El chico, aterrorizado, apretó los dientes y sacó un montón de dinero en efectivo, que luego metió en el bolsillo del estómago de la sudadera barata de Koshimo. Esa fue la señal de retirada. Los estudiantes de preparatoria intentaron huir, abandonando a su amigo desplomado, pero el anciano de la silla de ruedas les gritó. Dos se quedaron e intentaron levantar al chico inconsciente, pero tuvieron grandes dificultades. El chico que Koshimo tiró al suelo pesaba más de ochenta kilos. Al cabo de treinta segundos, volvió en sí, con la mirada perdida en sus dos amigos. No parecía recordar lo que había ocurrido.
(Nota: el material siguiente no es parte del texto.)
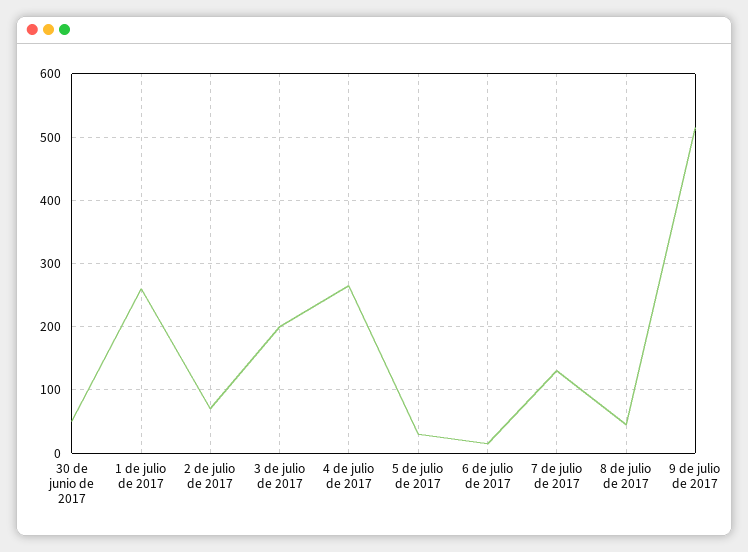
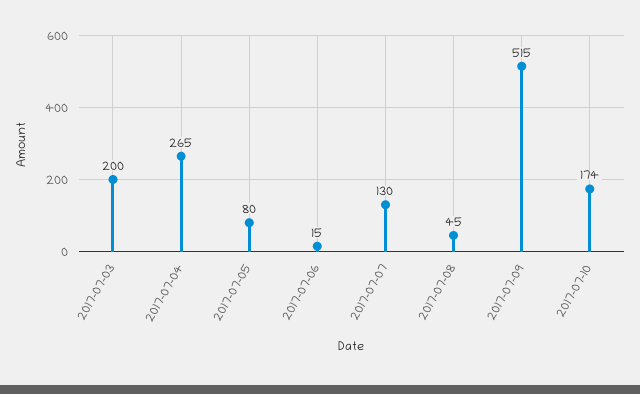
30 de junio de 2017: 50 -> none
1 de julio de 2017: 260 -> none
2 de julio de 2017: 70 -> none
5 de julio de 2017: 30 -> 80
2017-07-10: none -> 174

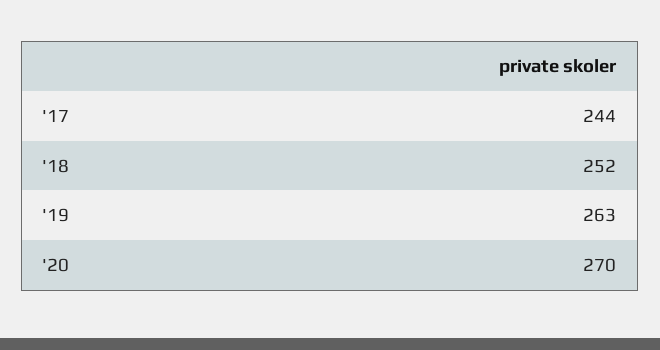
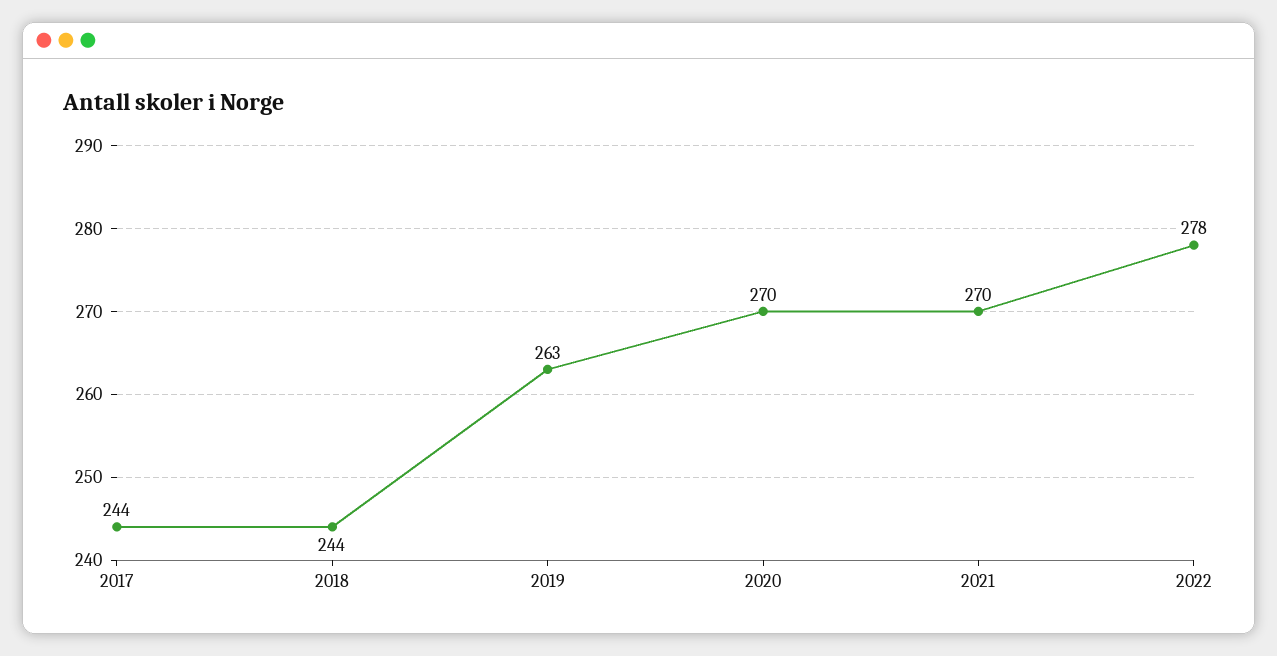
'18: 252 -> 244
2021: none -> 270
2022: none -> 278

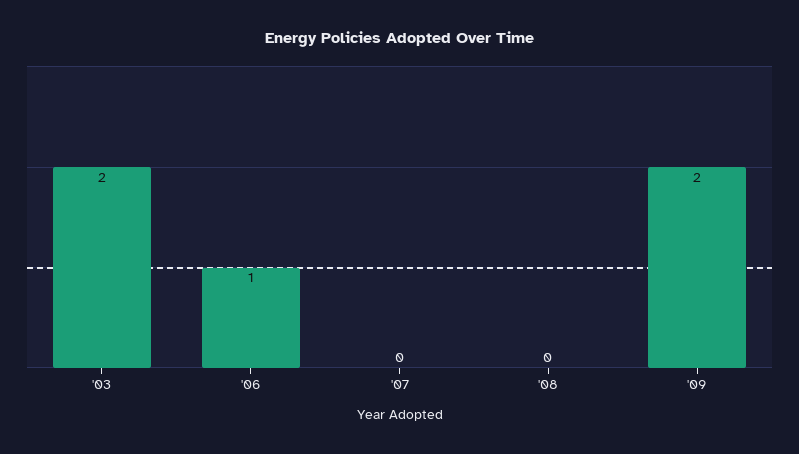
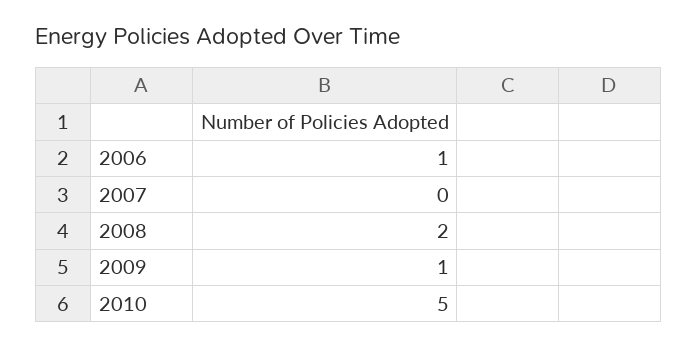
'03: 2 -> none
'08: 0 -> 2
'09: 2 -> 1
2010: none -> 5

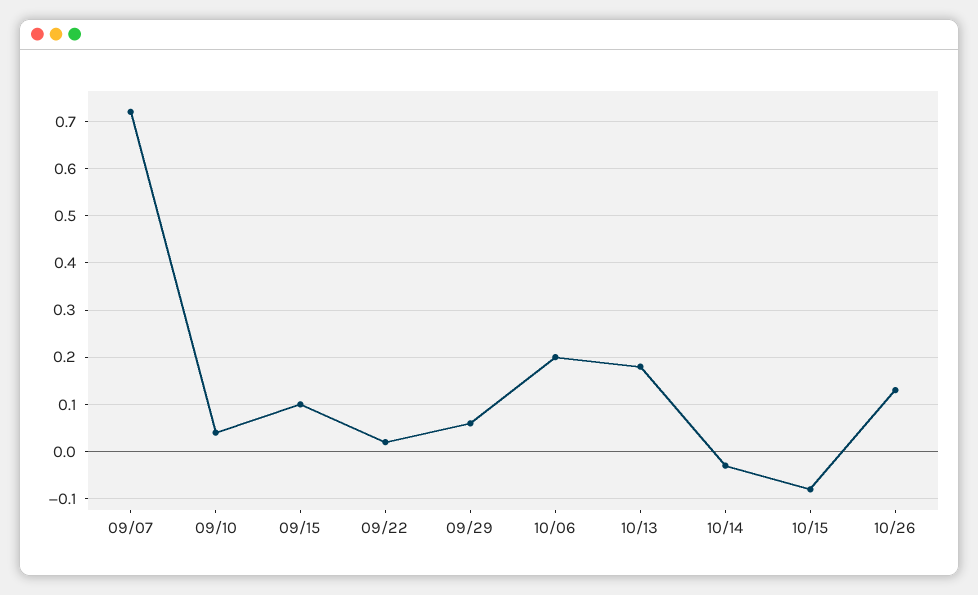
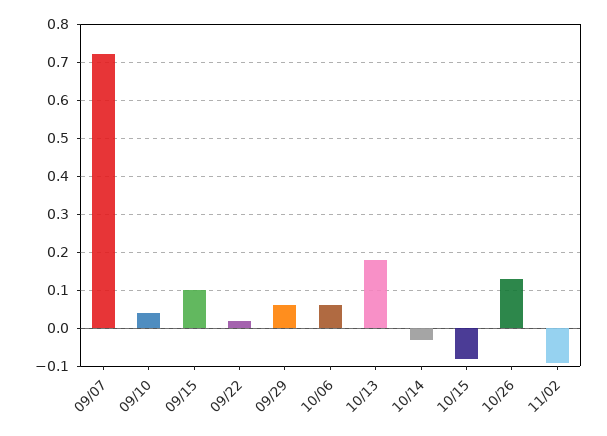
10/06: 0.2 -> 0.05
11/02: none -> -0.1

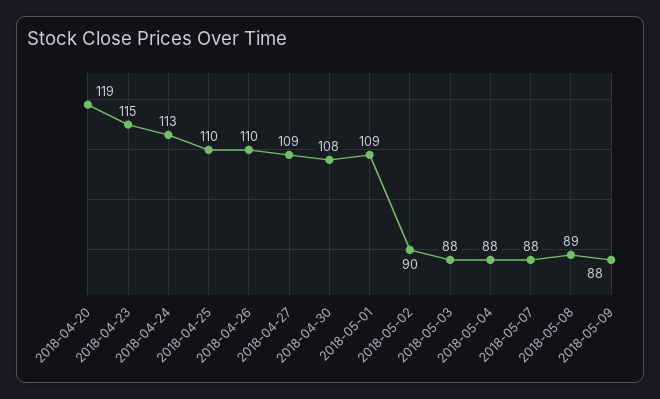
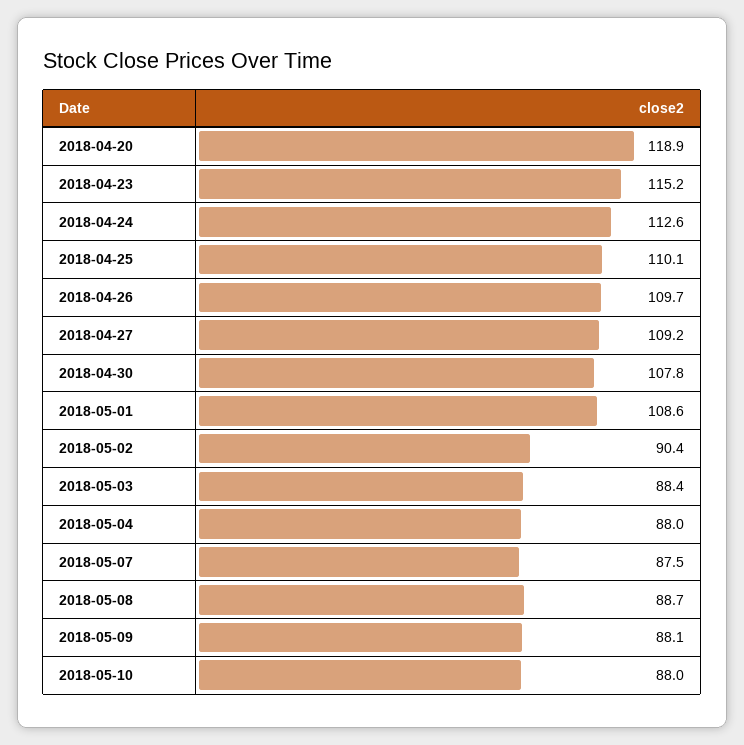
2018-05-10: none -> 88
Los dos que se quedaron atrás le ofrecieron sus hombros, y el trío salió a trompicones del parque infantil.
Koshimo recogió el palo roto, el cuchillo de tallar y la lata vacía, y los dejó en el banco. Luego se dirigió al grifo del parque y giró la válvula, lavándose las heridas de la frente y la mejilla mientras pensaba en el anciano de la silla de ruedas.
Cuando volvió al banco, el anciano habló primero.
―Eso fue muy brusco ―comentó―. Pero tienes talento para el combate. Eso es de tu viejo.
―¿Me conoces?
―Te conozco. Tu madre es mexicana, ¿no?
―Ay ―murmuró Koshimo, tocándose la frente y luego la mejilla―. Me duele aquí.
―Vete a casa y ponte hielo.
―Bueno. Adiós.
―Espera ―llamó el viejo―. Chico, ¿cuánto te ha metido ahí en el tazón?
―Tazón...
―Ese es el bolsillo sobre tu estómago. Tu tazón ―explicó el viejo, señalando su propia tripa.
Koshimo se quitó los pelos de los dedos y metió la mano en el bolsillo. Dentro había tres billetes de diez mil yenes arrugados. Como un médico atendiendo a un paciente, el anciano se acercó despreocupadamente y cogió los billetes de Koshimo, alisándolos. Luego se embolsó dos y le devolvió uno.
―Acabas de ganar un buen dinero para gastar ―dijo sonriendo. Casi no le quedaban dientes―. ¿Quieres ir a las carreras la semana que viene?